She exhaled, a shudder flowing from her. “I went to visit my mom. She’s in a care facility nearby.”
He blinked.
“I’ve never really mentioned it to anybody, so please?—”
Chance straightened, chagrined at his nosiness. Clearly, this was a private matter. “It’s your business. I’m sorry she’s not well, but it’s not my place to pry. You don’t have to tell me a thing more, you know.”
She didn’t move, didn’t attempt to get away. Instead, Willow contemplated him, shadowy questions playing across her face. Quiet stretched between them, the afternoon raining down light. In the distance, a hawk called out, faint and melancholy.

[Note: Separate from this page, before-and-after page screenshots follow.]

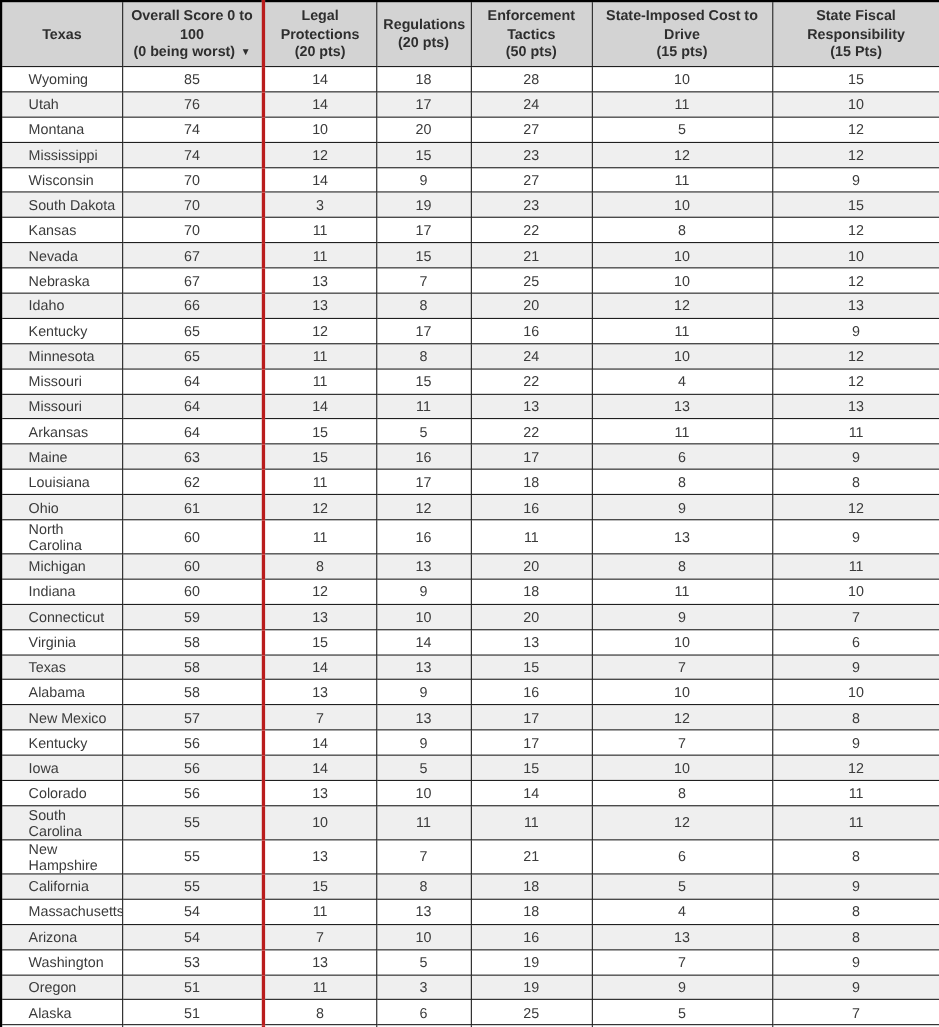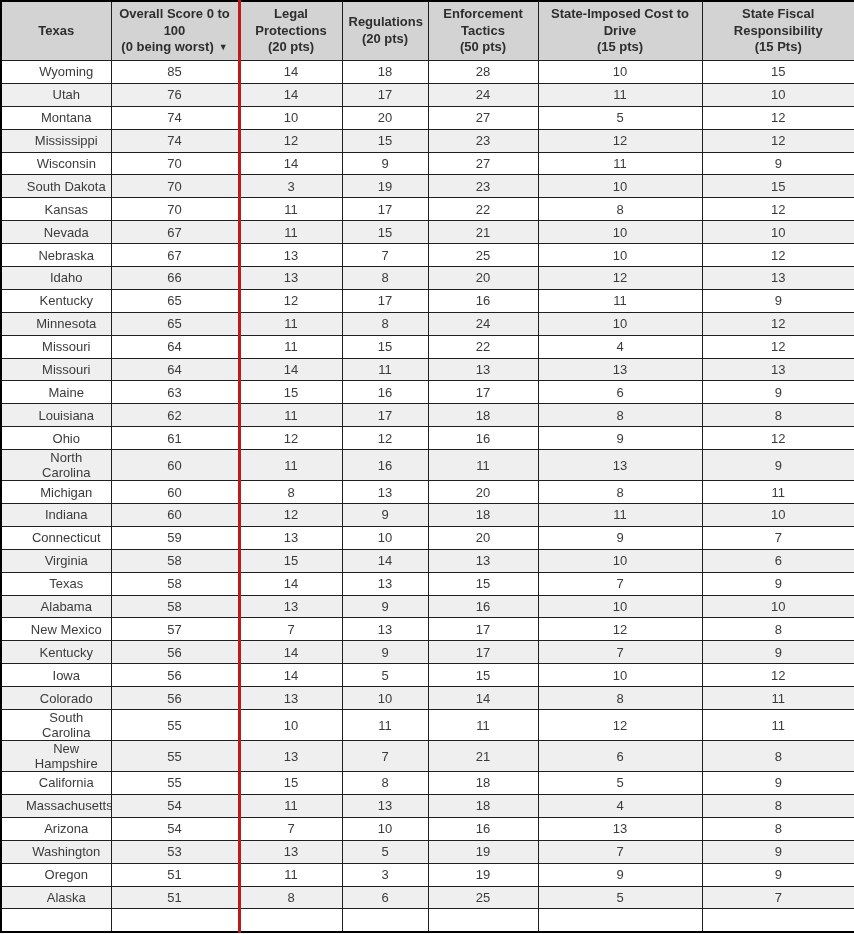--- a/index.html
+++ b/index.html
@@ -28,21 +28,21 @@
     line-height:1.3;
     color:#2e2e2e;
     cursor:pointer;
   }
   td{
     height:21.9px;
     padding:0 4px;
     background:#ffffff;
   }
   tbody tr:nth-child(even) td{background:#efefef;}
-  td.state{text-align:center;padding-left:24px;}
+  td.state{text-align:left;padding-left:24px;}
   td.num{text-align:center;}
   .thick-right{border-right:3px solid #b91c1c;margin-left:48px;}
   .pts-line{display:block;font-weight:bold;}
   .sort-arrow{
     display:inline-block;
     font-size:9px;
     margin-left:5px;
     color:#2e2e2e;
     transform:translateY(-1px);
   }
@@ -213,20 +213,29 @@
         <tr>
           <td class="state">Missouri</td>
           <td class="num thick-right">64</td>
           <td class="num">14</td>
           <td class="num">11</td>
           <td class="num">13</td>
           <td class="num">13</td>
           <td class="num">13</td>
         </tr>
         <tr>
+          <td class="state">Arkansas</td>
+          <td class="num thick-right">64</td>
+          <td class="num">15</td>
+          <td class="num">5</td>
+          <td class="num">22</td>
+          <td class="num">11</td>
+          <td class="num">11</td>
+        </tr>
+        <tr>
           <td class="state">Maine</td>
           <td class="num thick-right">63</td>
           <td class="num">15</td>
           <td class="num">16</td>
           <td class="num">17</td>
           <td class="num">6</td>
           <td class="num">9</td>
         </tr>
         <tr>
           <td class="state">Louisiana</td>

“She’s been there a while,” Willow said, finally. “They think she has dementia. That part’s, um, pretty new.”
Chance shifted, a memory blazing through his mind. “That’s rough.”
Willow lowered her gaze. She drew circles in the hard dirt with the toe of her sneaker. There was resignation in her voice. “Life wasn’t easy for her even before she got sick, but now”—She shook her head—“sometimes it feels rather impossible.”
“Does she recognize you?”
“You know, yes, she usually does. Not always my name, but she trusts me.”
“That’s something.”
“Right now, it’s everything.”
The weariness in her voice sounded familiar. It went deeper than fatigue. It was the kind that came from watching someone you love slip away one day at a time.
Like the kind he had avoided. He bit the inside of his cheek and attempted to brush away lingering guilt.
“It’s okay.” Willow turned her gaze to the pasture, where fresh green shoots of grass had begun their stretch upward. She made the move so abruptly that it almost felt like she’d done it on purpose.
Maybe she didn’t like talking about the hard things. Like mothers who were sick.
He trained his eyes on that pasture, too, rather than let them land on her face, where his gaze would likely stay. “After my mom died,” he finally said, “I used to come out here.” He pointed. “Right out to that fence line. I'd sit there over on that top rail, waiting.”
She kept quiet a beat, then softly asked, “What were you waiting for, Chance?”
“I was waiting for her voice to come back to me.”
Willow turned, surprised.
“She could be so loud.” He laughed when he said it, though it still hurt. Sang while she worked. Always humming. I didn’t take it too well when her sickness took a turn. Took off for school, believing if I weren’t here to see all the pain, then it never happened.”
“We all do that sometimes. Avoid the hard things.”
“Yeah, well, I said I would come back home, but”—he shrugged—“she passed before I ever did.”
His voice dropped. “I think that’s why I get so twisted up around Ace. Then again, he forgave Rafael like it cost him nothing. Like that kind of grace was easy. But when I left—when Mom got sick—he didn’t say a word. Not ‘go chase your dreams.’ Not ‘stay.’ Just silence.”
“And you’ve been carrying that silence like a verdict ever since.”
I abandoned her when she needed me.”When Ace needed him.
Willow’s face softened. “You never meant to leave her behind or make her feel abandoned. I bet if you told all this to Ace, he would say the same thing.”
“Selfishness isn’t usually planned.” He pressed a hand against the throb in his neck, guilt rising like tidewater. “I failed her. Ace knows it. I know it.”
“Chance …”
“That sound in your voice sounds an awful lot like pity.” He shrugged. “Listen, I’ve made my peace with myself.”